What this task involves.
Only the lines with the string "label" are needed; return each of them from the entries below.

Records to use.
------------------------------------------------
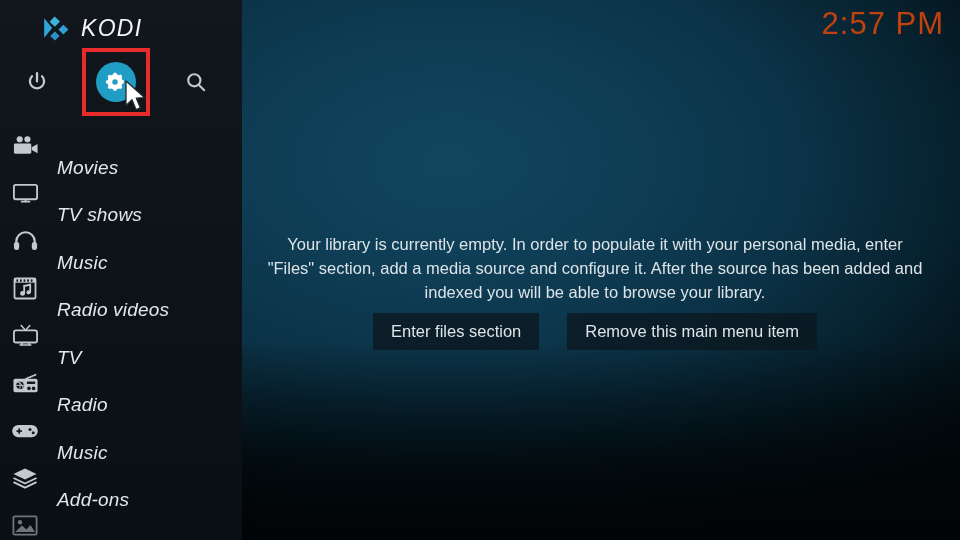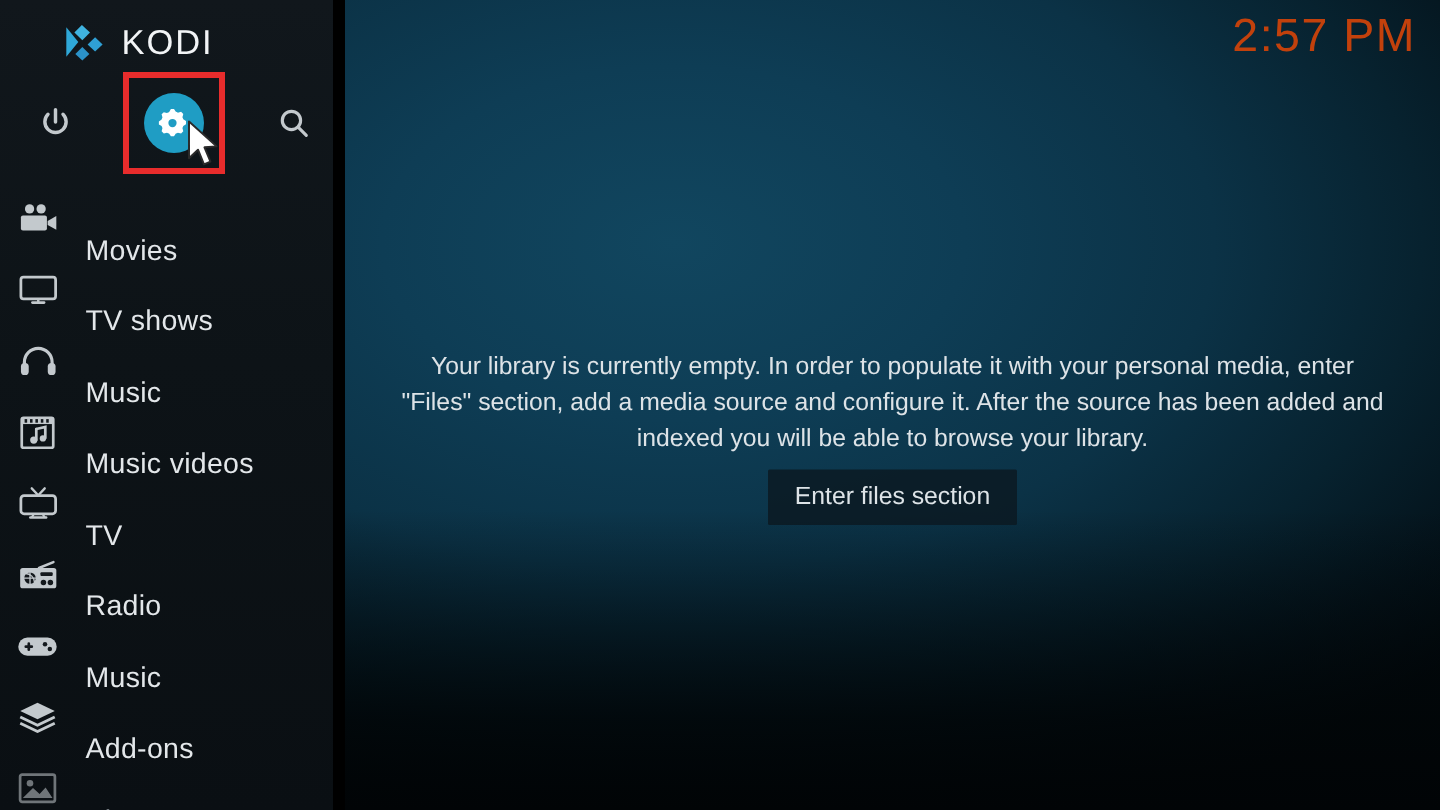--- a/index.html
+++ b/index.html
@@ -45,9 +45,10 @@
   .sidebar {
     position: absolute;
     left: 0; top: 0;
-    width: 222px; height: 540px;
+    width: 242px; height: 540px;
     background: linear-gradient(to bottom, #11171c 0%, #0d1317 45%, #0a0f13 100%);
     z-index: 3;
+    font-style: italic;
   }
 
   .logo-row {

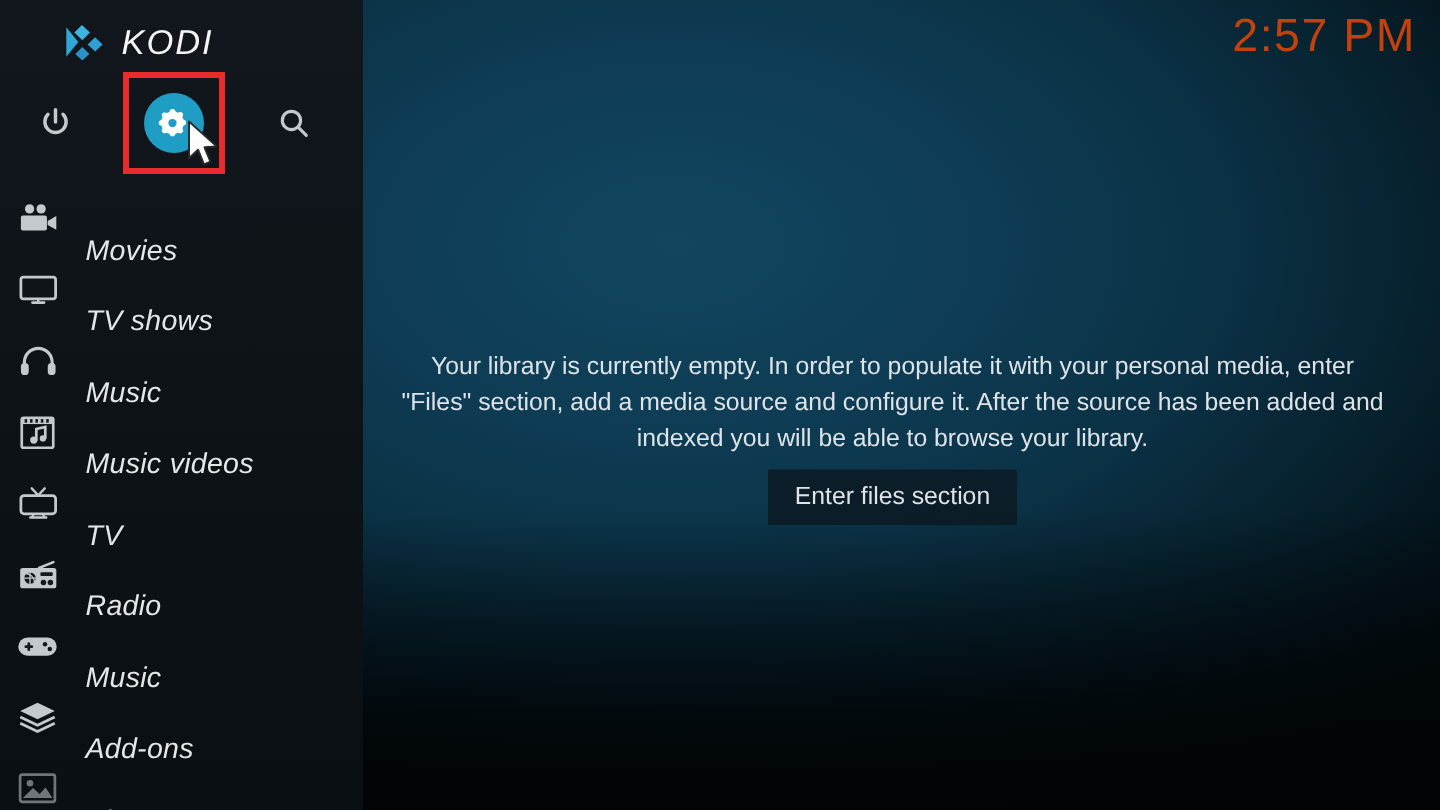--- a/index.html
+++ b/index.html
@@ -306,7 +306,7 @@
             <path d="M11.2 16.4 L11.2 9.0" stroke="#c3c9cd" stroke-width="1.8" stroke-linecap="round"></path>
           </svg>
         </span>
-        <span class="menu-label">Music videos</span>
+        <span class="menu-label">Radio videos</span>
       </div>
 
       <div class="menu-item">

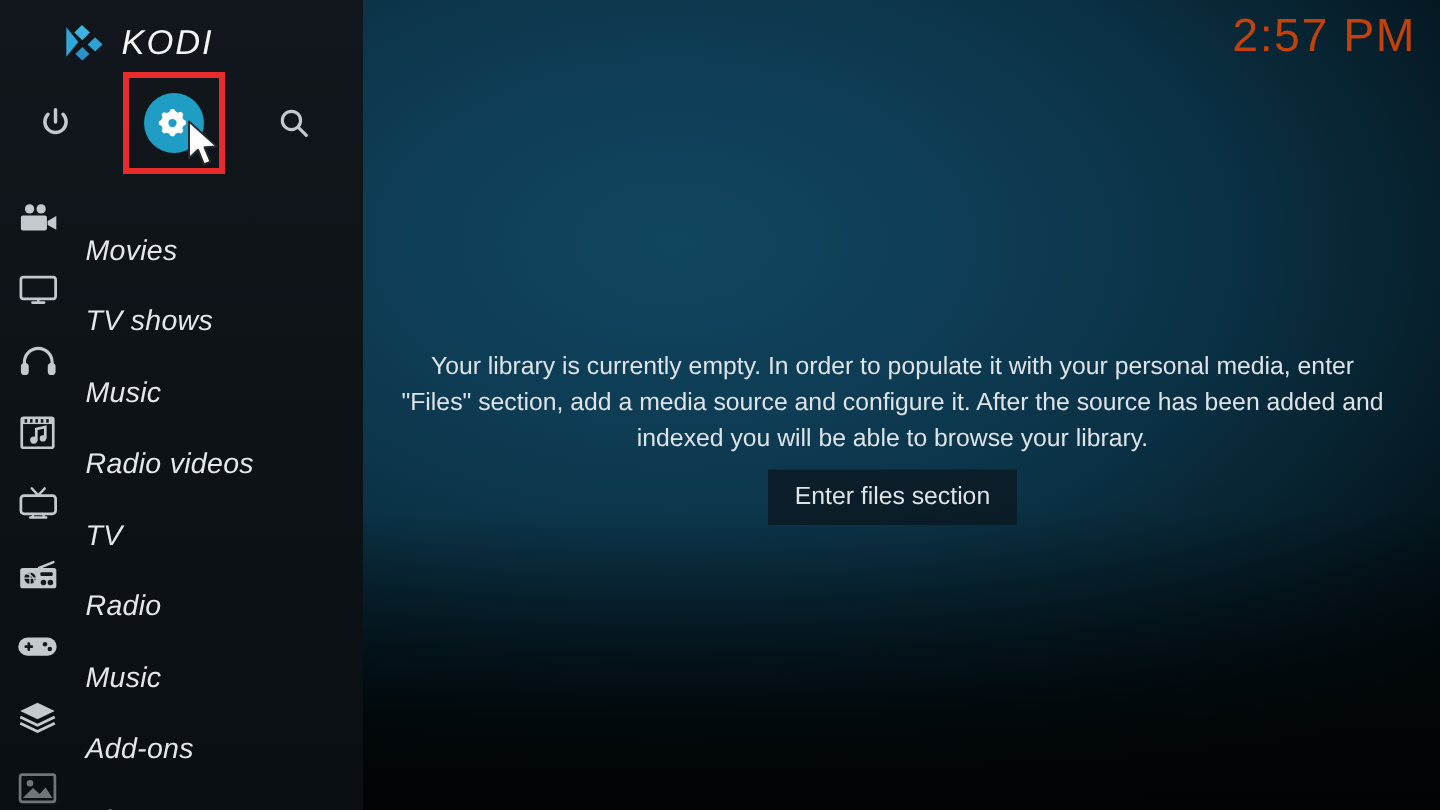--- a/index.html
+++ b/index.html
@@ -211,6 +211,7 @@
 
     <div class="btn-row">
       <button class="btn">Enter files section</button>
+      <button class="btn">Remove this main menu item</button>
     </div>
   </div>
------------------------------------------------
Task result.
-        <span class="menu-label">Music videos</span>
+        <span class="menu-label">Radio videos</span>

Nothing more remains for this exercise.